Si tu pouvais jouer avec n’importe qui n’importe où, avec qui et où est-ce que ce serait ?
J’aimerais bien jouer dans une forêt, vaste et belle, comme on en trouve aux Etats-Unis dans les Appalaches. J’improviserais en acoustique au Fender Rhodes avec une chorale qui m’accompagnerait. Dans un autre registre, j’adorerais collaborer avec Jordan Peele (réalisateur de Get out). Il a vraiment un sens musical, ça s’en ressent dans ses films. Ça me plairait de faire quelque chose avec lui. Jouer avec mes idoles, en revanche, ce serait compliqué. Si je devais jouer avec Chick Corea par exemple, je ne serais pas au niveau. Pareil pour les lieux. Avant, je rêvais de jouer dans des salles mythiques, mais à force de tourner, ça m’est passé.
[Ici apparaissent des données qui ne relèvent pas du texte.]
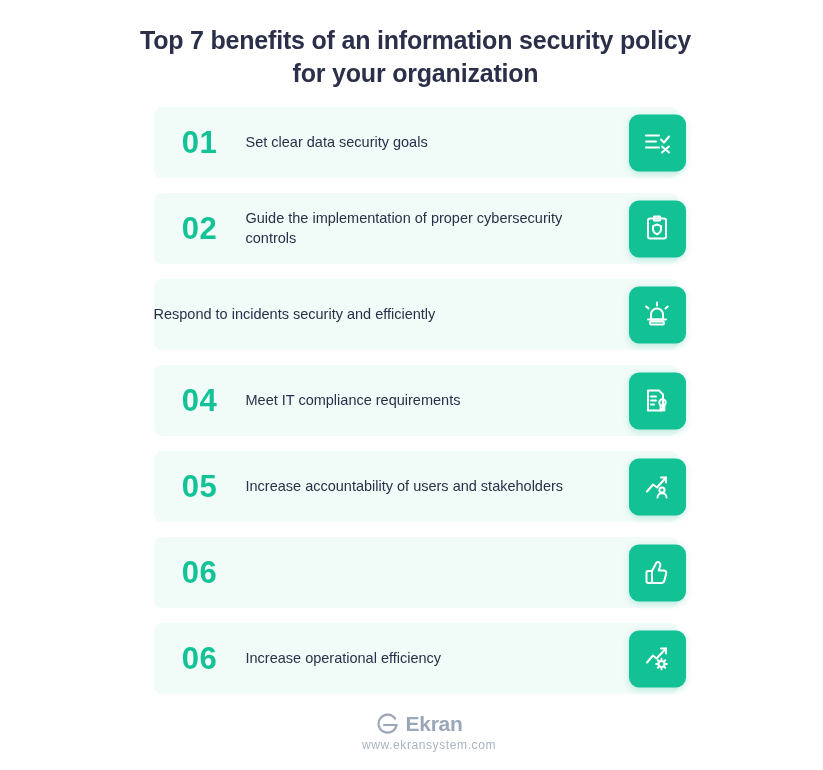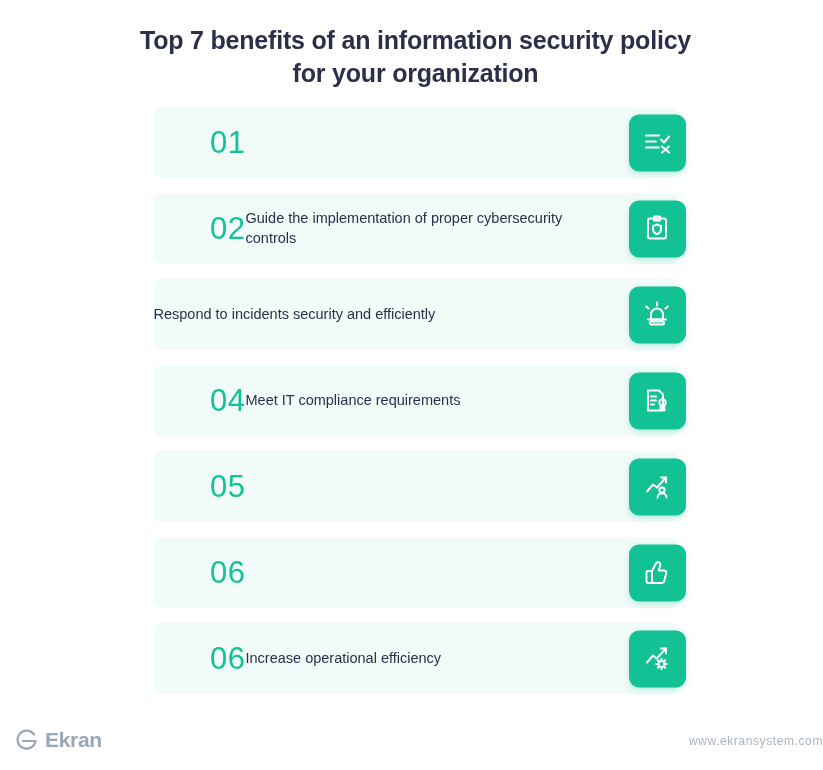--- a/index.html
+++ b/index.html
@@ -47,9 +47,9 @@
   .num {
     width: 92px;
     flex: 0 0 92px;
-    text-align: right;
+    text-align: center;
     font-size: 31px;
-    font-weight: normal;
+    font-weight: bold;
     color: #13c296;
     letter-spacing: 0.5px;
   }

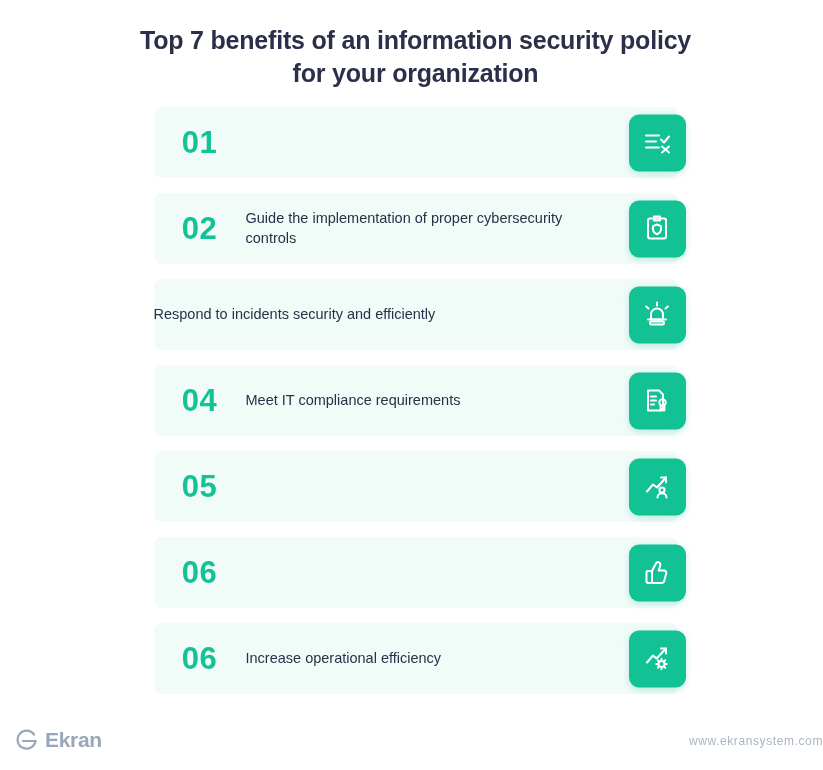--- a/index.html
+++ b/index.html
@@ -122,6 +122,7 @@
 
     <div class="row">
       <div class="num">01</div>
+      <div class="label">Set clear data security goals</div>
       <div class="icon-box">
         <span>
           <svg width="30" height="30" viewBox="0 0 30 30" fill="none" stroke="#ffffff" stroke-width="2" stroke-linecap="round" stroke-linejoin="round">

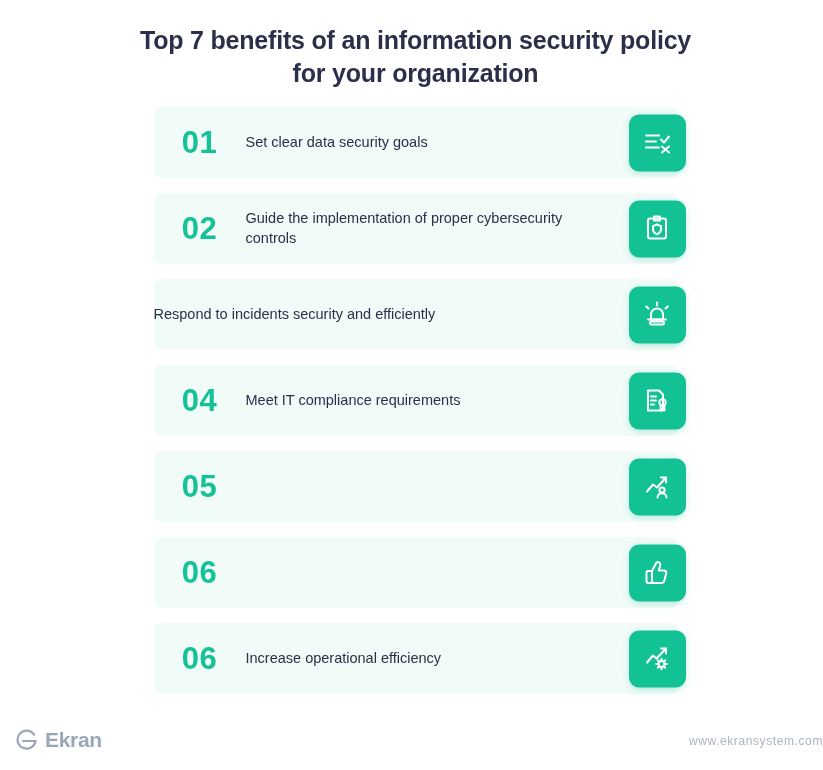--- a/index.html
+++ b/index.html
@@ -186,6 +186,7 @@
 
     <div class="row">
       <div class="num">05</div>
+      <div class="label">Increase accountability of users and stakeholders</div>
       <div class="icon-box">
         <span>
           <svg width="30" height="30" viewBox="0 0 30 30" fill="none" stroke="#ffffff" stroke-width="2" stroke-linecap="round" stroke-linejoin="round">

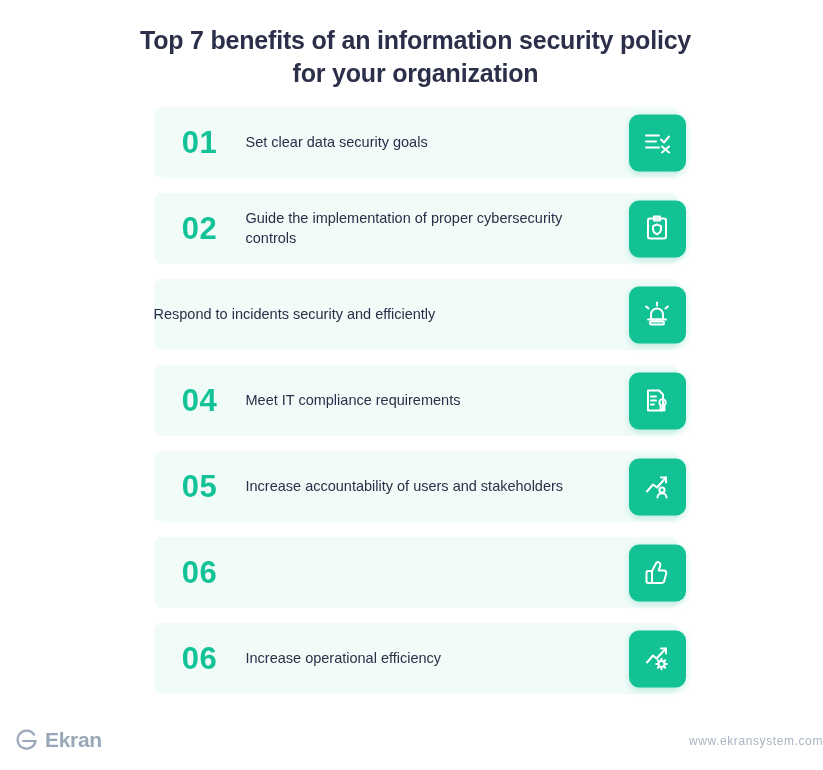--- a/index.html
+++ b/index.html
@@ -83,7 +83,7 @@
     right: 0;
     bottom: 18px;
     display: flex;
-    flex-direction: row;
+    flex-direction: column;
     align-items: center;
     justify-content: space-between;
   }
J’ai l’impression que d’une salle à l’autre, ça ne change pas grand chose, c’est ton jeu qui compte. Un endroit particulier, en pleine nature, ce serait plus excitant.
As-tu un lieu musical coup de cœur à faire découvrir à nos lecteurs?
J’ai un souvenir encore brûlant de la plus vieille ville d’Inde, Bénarès, un lieu funéraire sacré. Les gens viennent y mourir car selon les Hindous, si leur corps est brûlé et les cendres jetées dans l’eau du Gange, ils échappent au cycle des réincarnations. J’ai vécu des moments incroyables là-bas, notamment dans un hôtel qui accueille beaucoup d’artistes, le Ganges View. Un matin, j’y ai entendu M.S. Subbulakshmi, une légende de la musique carnatique qui a chanté à l’unisson avec sa fille pendant près de soixante ans. Ça m’avait réveillé à l’aube, devant le fleuve : écouter de la musique classique indienne face à un tel spectacle, c’était bouleversant.